> [What you have to do]
Search the material for "hwaldrumi" and show all lines that contain it.

> [Material for this exercise]
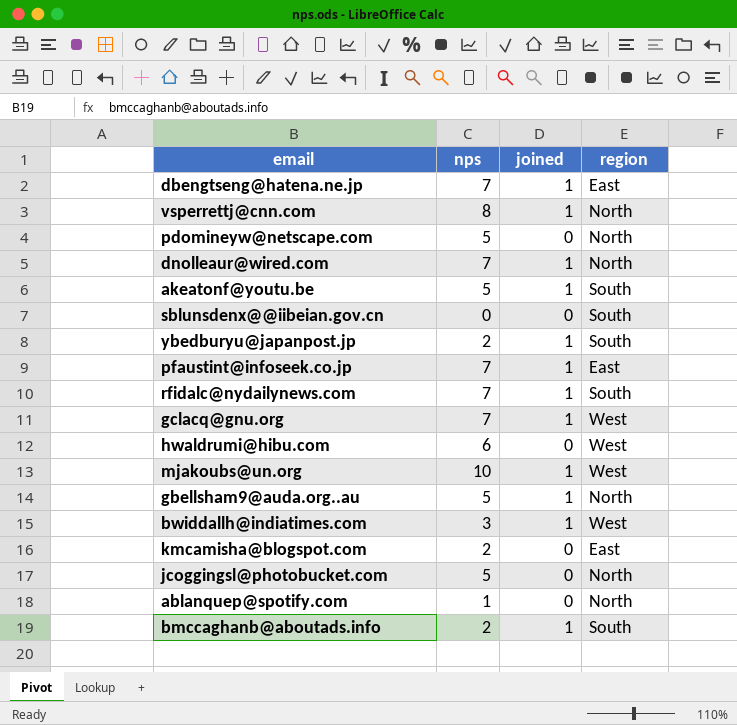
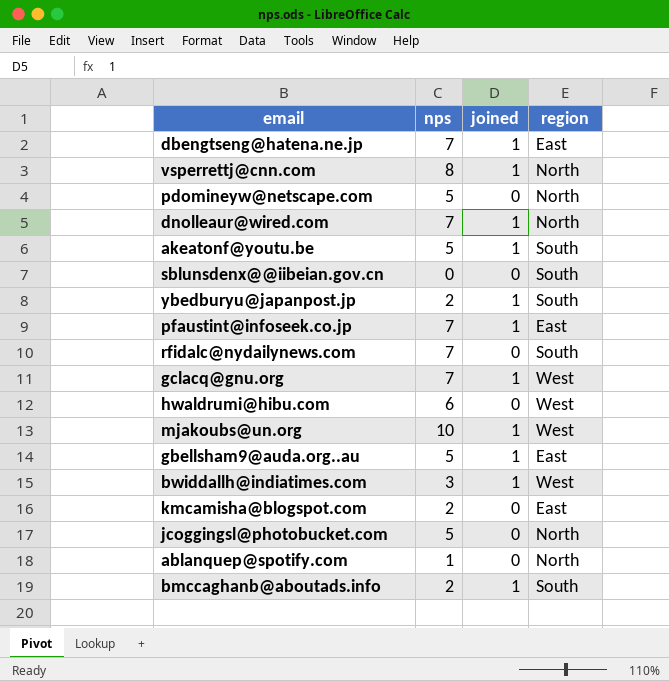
rfidalc@nydailynews.com | joined: 1 -> 0
gbellsham9@auda.org..au | region: North -> East

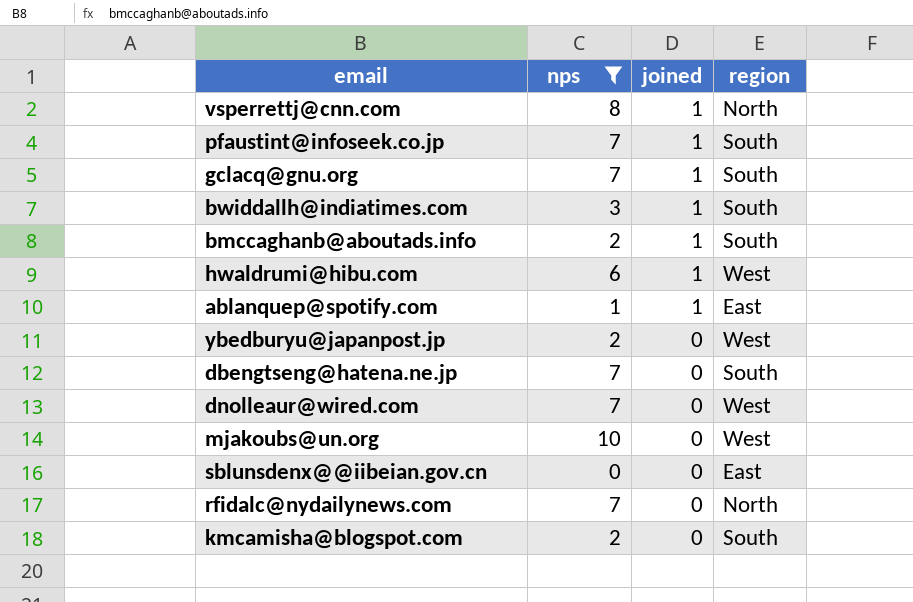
filter: none -> nps != 5
row order: none -> joined descending
pfaustint@infoseek.co.jp | region: East -> South
gclacq@gnu.org | region: West -> South
bwiddallh@indiatimes.com | region: West -> South
hwaldrumi@hibu.com | joined: 0 -> 1
ablanquep@spotify.com | joined: 0 -> 1
ablanquep@spotify.com | region: North -> East
ybedburyu@japanpost.jp | joined: 1 -> 0
ybedburyu@japanpost.jp | region: South -> West
dbengtseng@hatena.ne.jp | joined: 1 -> 0
dbengtseng@hatena.ne.jp | region: East -> South
dnolleaur@wired.com | joined: 1 -> 0
dnolleaur@wired.com | region: North -> West
mjakoubs@un.org | joined: 1 -> 0
sblunsdenx@@iibeian.gov.cn | region: South -> East
rfidalc@nydailynews.com | region: South -> North
kmcamisha@blogspot.com | region: East -> South

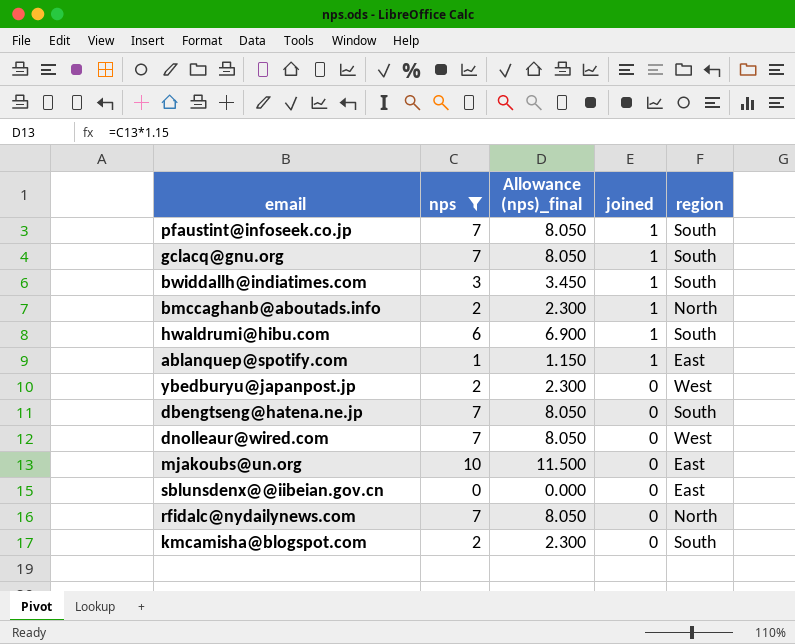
column Allowance (nps)_final | formula: none -> [nps] * 1.15
row vsperrettj@cnn.com: 8 | 1 | North -> none
bmccaghanb@aboutads.info | region: South -> North
hwaldrumi@hibu.com | region: West -> South
mjakoubs@un.org | region: West -> East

> [Problem solution]
hwaldrumi@hibu.com | joined: 0 -> 1
hwaldrumi@hibu.com | region: West -> South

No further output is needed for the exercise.